DATASET ENTRIES section start
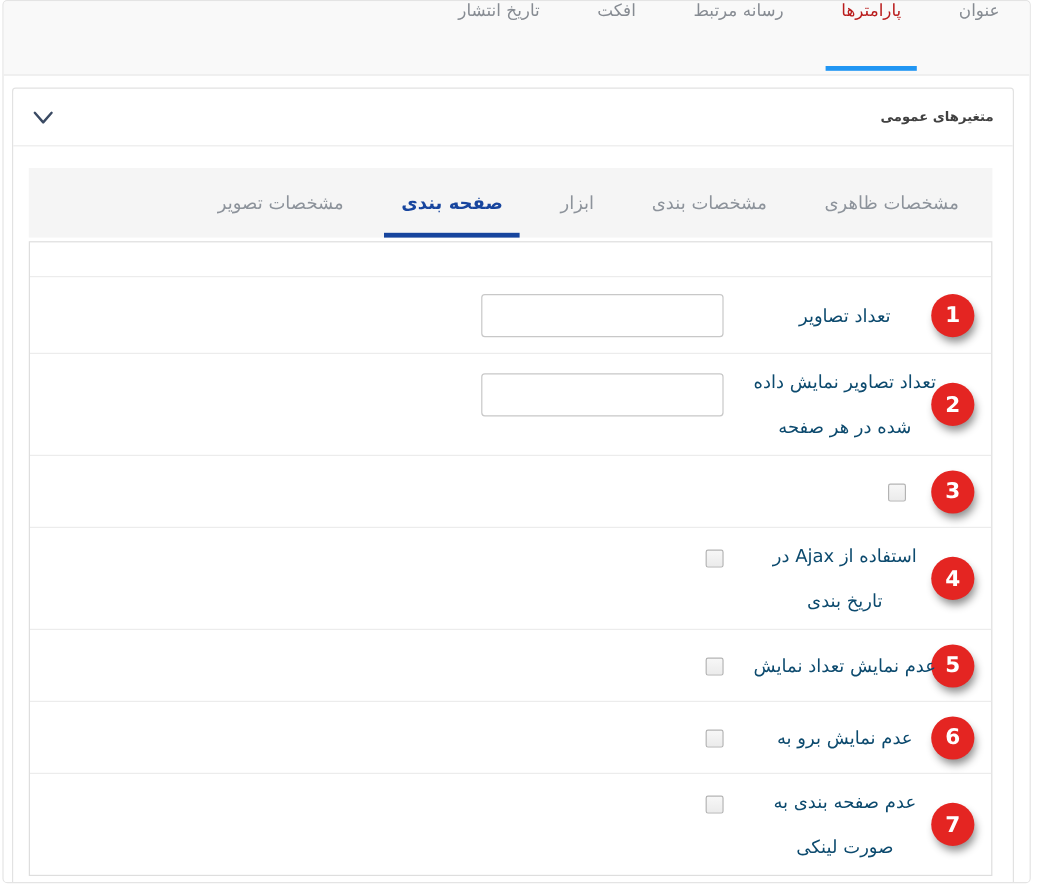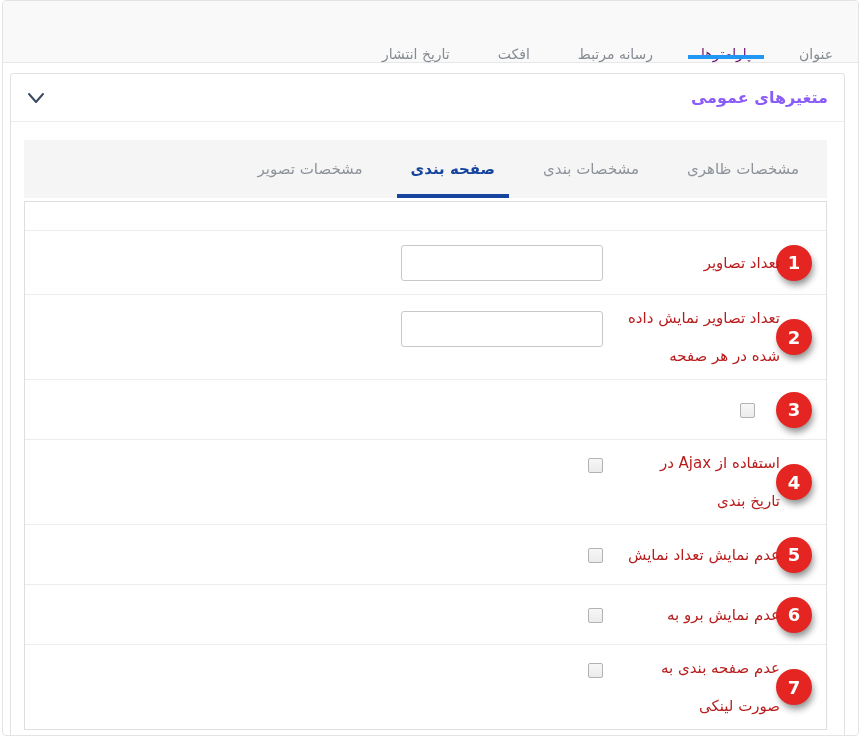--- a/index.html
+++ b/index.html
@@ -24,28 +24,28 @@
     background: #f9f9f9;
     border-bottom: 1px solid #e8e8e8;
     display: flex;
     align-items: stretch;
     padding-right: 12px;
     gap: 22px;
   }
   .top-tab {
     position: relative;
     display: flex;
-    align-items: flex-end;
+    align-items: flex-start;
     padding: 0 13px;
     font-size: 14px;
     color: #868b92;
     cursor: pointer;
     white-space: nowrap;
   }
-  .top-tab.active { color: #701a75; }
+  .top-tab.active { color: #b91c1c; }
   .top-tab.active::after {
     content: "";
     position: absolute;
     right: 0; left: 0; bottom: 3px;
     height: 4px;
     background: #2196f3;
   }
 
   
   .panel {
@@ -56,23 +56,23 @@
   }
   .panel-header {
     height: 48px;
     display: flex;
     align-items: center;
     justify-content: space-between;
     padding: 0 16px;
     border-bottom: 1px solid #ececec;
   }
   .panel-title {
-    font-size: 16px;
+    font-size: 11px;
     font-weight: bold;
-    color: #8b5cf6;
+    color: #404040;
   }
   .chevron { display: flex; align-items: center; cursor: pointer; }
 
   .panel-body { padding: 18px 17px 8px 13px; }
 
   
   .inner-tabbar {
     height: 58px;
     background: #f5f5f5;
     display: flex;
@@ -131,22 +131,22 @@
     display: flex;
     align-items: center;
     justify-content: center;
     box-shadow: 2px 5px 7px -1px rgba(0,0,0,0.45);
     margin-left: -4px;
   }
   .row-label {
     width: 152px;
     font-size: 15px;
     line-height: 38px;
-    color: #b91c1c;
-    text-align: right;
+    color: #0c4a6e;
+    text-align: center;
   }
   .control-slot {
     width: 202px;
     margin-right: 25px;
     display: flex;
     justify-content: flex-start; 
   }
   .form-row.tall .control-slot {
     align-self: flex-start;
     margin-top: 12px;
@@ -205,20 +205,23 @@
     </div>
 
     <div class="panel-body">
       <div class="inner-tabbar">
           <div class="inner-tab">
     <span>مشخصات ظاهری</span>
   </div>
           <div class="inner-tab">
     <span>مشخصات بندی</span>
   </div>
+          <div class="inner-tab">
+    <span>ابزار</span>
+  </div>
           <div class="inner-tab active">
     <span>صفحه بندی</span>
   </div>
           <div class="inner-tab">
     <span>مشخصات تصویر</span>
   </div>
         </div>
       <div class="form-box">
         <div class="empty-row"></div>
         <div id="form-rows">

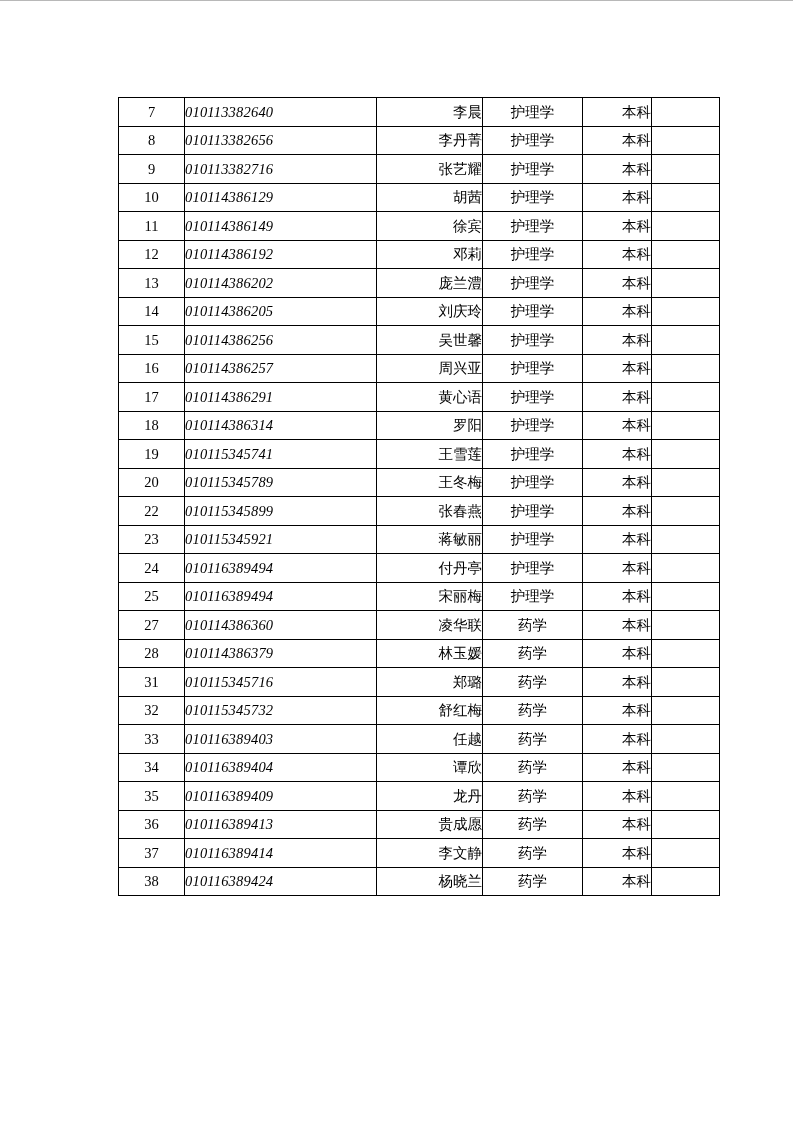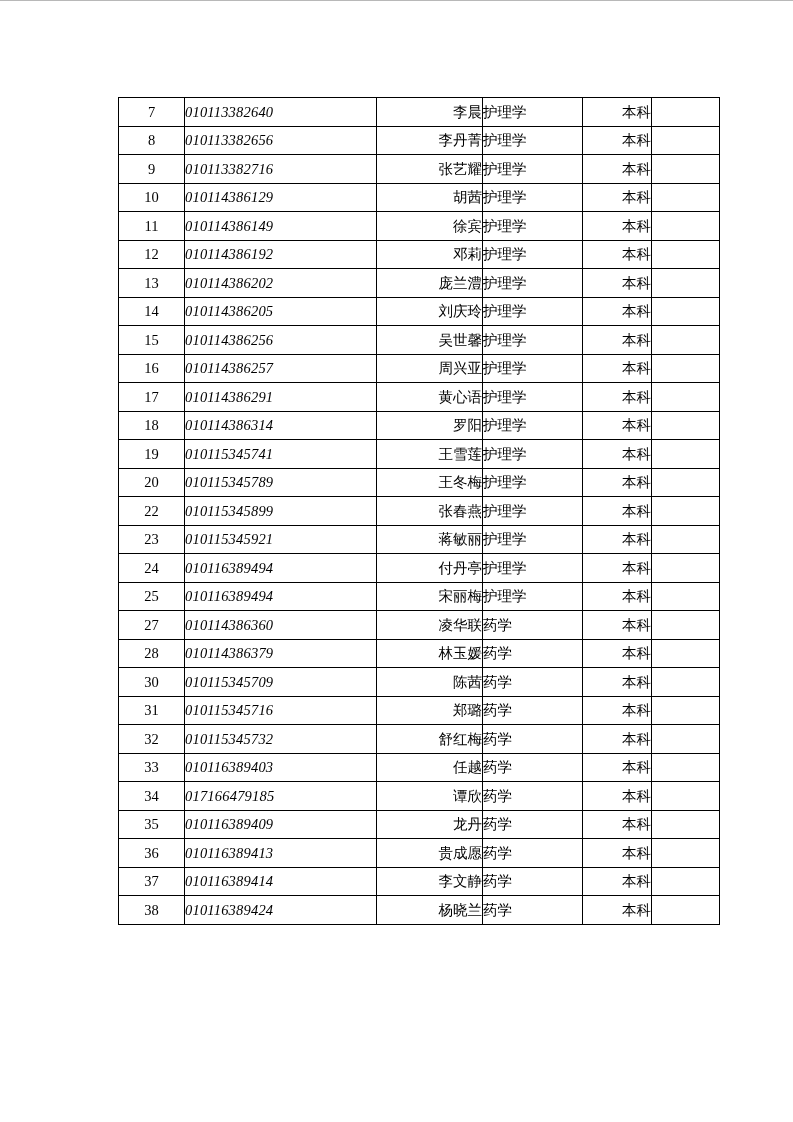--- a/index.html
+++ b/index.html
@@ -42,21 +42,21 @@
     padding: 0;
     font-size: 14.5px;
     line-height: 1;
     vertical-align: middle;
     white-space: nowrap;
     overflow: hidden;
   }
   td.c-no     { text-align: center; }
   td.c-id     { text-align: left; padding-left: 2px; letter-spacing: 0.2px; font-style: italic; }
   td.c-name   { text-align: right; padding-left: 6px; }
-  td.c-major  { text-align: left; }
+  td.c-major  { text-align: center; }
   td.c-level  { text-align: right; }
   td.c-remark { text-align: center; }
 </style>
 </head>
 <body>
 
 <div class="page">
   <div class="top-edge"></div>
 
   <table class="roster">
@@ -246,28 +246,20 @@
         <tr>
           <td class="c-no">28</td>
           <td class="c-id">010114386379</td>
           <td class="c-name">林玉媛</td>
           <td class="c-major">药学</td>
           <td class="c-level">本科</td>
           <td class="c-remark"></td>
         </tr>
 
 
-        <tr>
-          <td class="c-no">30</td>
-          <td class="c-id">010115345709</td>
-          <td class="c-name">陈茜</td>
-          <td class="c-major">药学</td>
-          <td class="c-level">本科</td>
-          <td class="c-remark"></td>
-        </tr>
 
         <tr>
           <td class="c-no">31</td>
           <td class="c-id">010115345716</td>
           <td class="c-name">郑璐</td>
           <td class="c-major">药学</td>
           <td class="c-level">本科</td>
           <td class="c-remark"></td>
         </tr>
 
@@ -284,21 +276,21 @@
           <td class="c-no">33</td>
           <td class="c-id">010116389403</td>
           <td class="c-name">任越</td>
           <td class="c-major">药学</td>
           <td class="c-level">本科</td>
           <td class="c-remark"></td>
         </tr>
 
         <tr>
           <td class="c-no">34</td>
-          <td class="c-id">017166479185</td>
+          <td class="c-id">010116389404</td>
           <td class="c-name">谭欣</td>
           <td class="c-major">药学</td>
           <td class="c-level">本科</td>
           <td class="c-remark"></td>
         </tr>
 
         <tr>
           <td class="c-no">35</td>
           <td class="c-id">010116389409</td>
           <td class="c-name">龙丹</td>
DATASET ENTRIES section end
AIM OF THE EXERCISE | Extract each line holding the word "margin" from the records.

EXERCISE ANSWER |
     margin-left: -4px;
     margin-right: 25px;
     margin-top: 12px;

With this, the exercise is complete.